Version difference data

────────────────────────────────────────

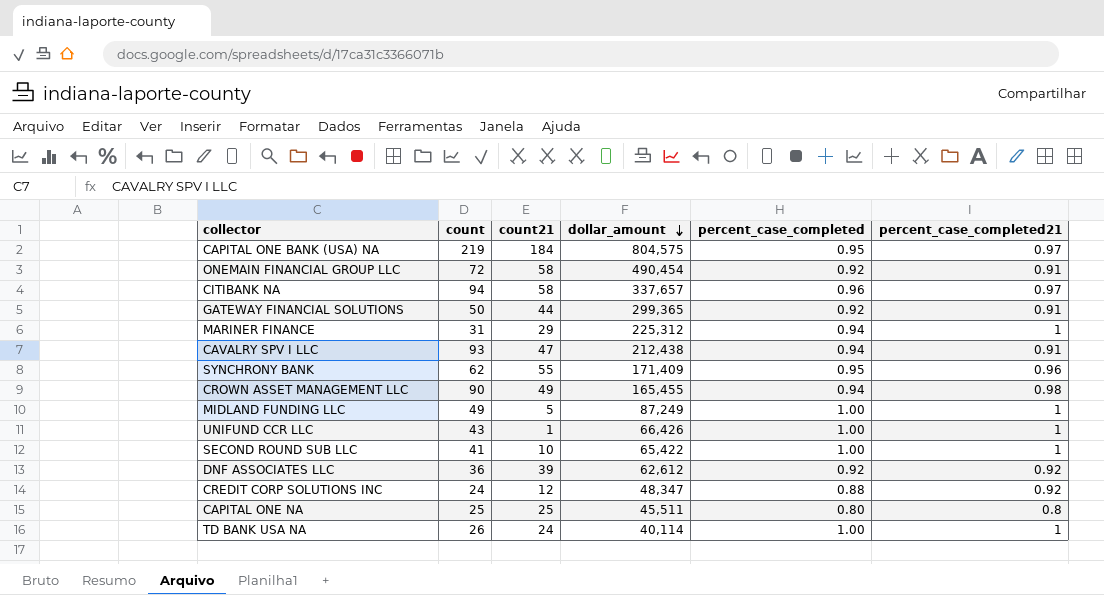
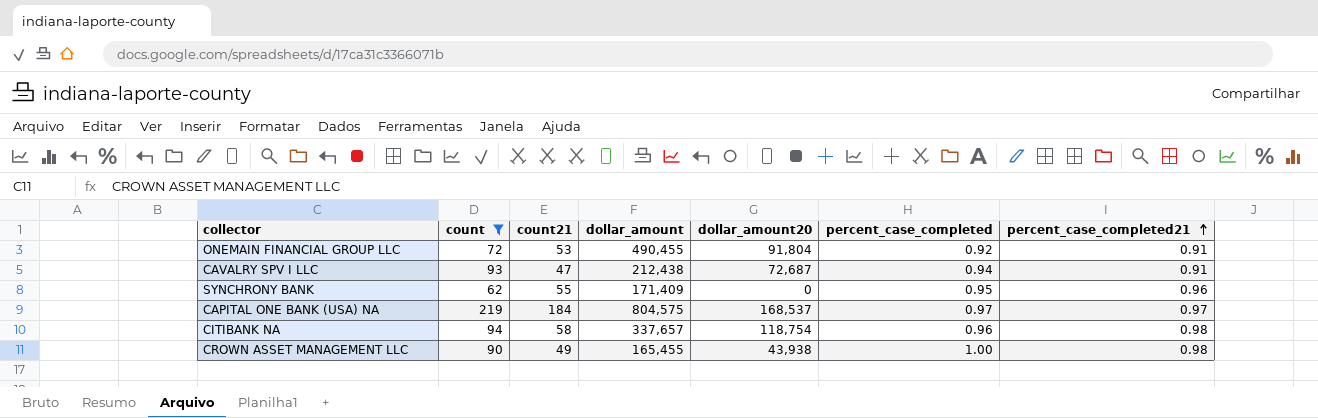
filter: none -> count >= 62
row order: dollar_amount descending -> percent_case_completed21 ascending
column dollar_amount20 | position: none -> 5
ONEMAIN FINANCIAL GROUP LLC | count21: 58 -> 53
ONEMAIN FINANCIAL GROUP LLC | dollar_amount: 490,454 -> 490,455
CAPITAL ONE BANK (USA) NA | percent_case_completed: 0.95 -> 0.97
CITIBANK NA | percent_case_completed21: 0.97 -> 0.98
CROWN ASSET MANAGEMENT LLC | percent_case_completed: 0.94 -> 1.00

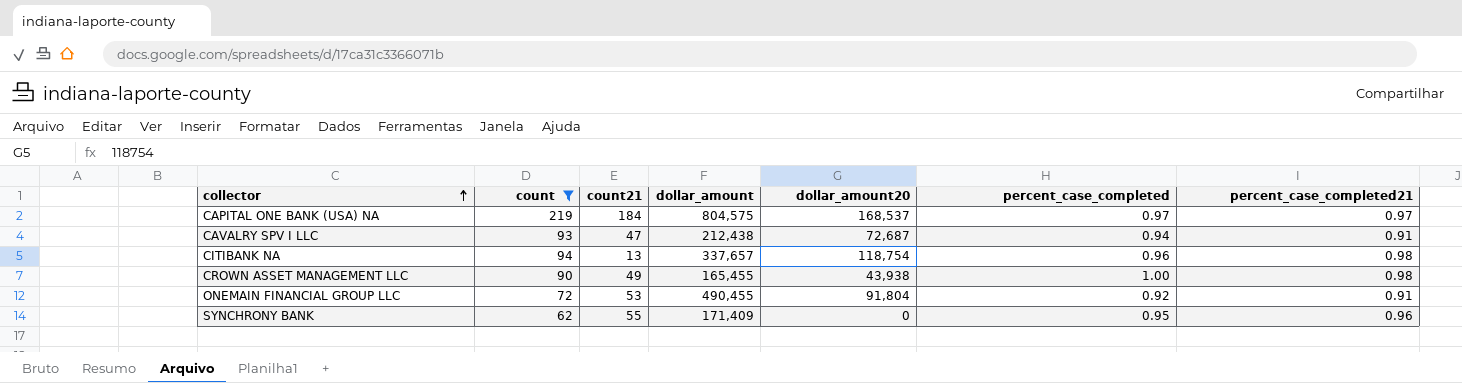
row order: percent_case_completed21 ascending -> collector ascending
CITIBANK NA | count21: 58 -> 13

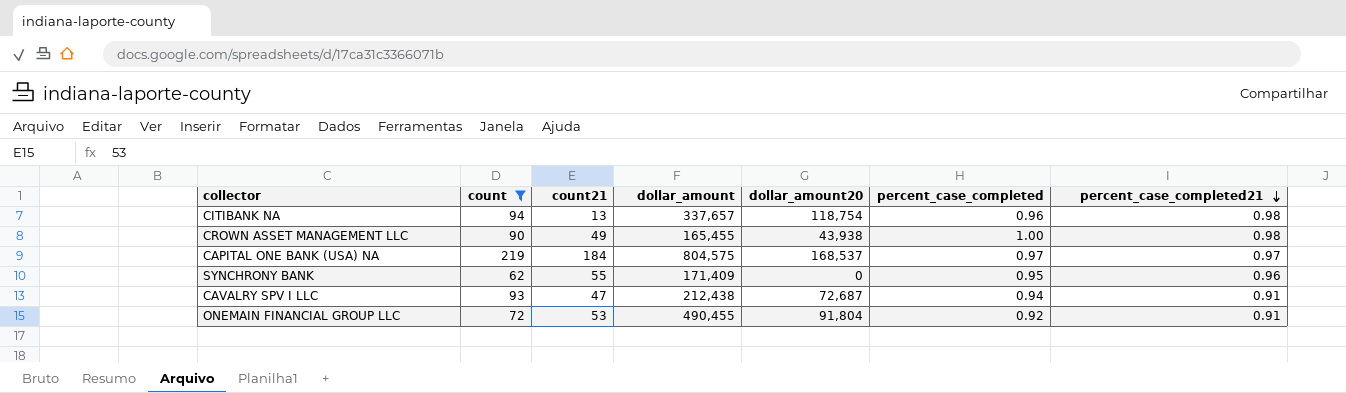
row order: collector ascending -> percent_case_completed21 descending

────────────────────────────────────────

**Work instruction**
Exactly the lines from the one that contains "CROWN ASSET MANAGEMENT" through the final line of the records above are needed, given again word for word, with every picture left out.

**Answer for the task**
CROWN ASSET MANAGEMENT LLC | percent_case_completed: 0.94 -> 1.00

row order: percent_case_completed21 ascending -> collector ascending
CITIBANK NA | count21: 58 -> 13

row order: collector ascending -> percent_case_completed21 descending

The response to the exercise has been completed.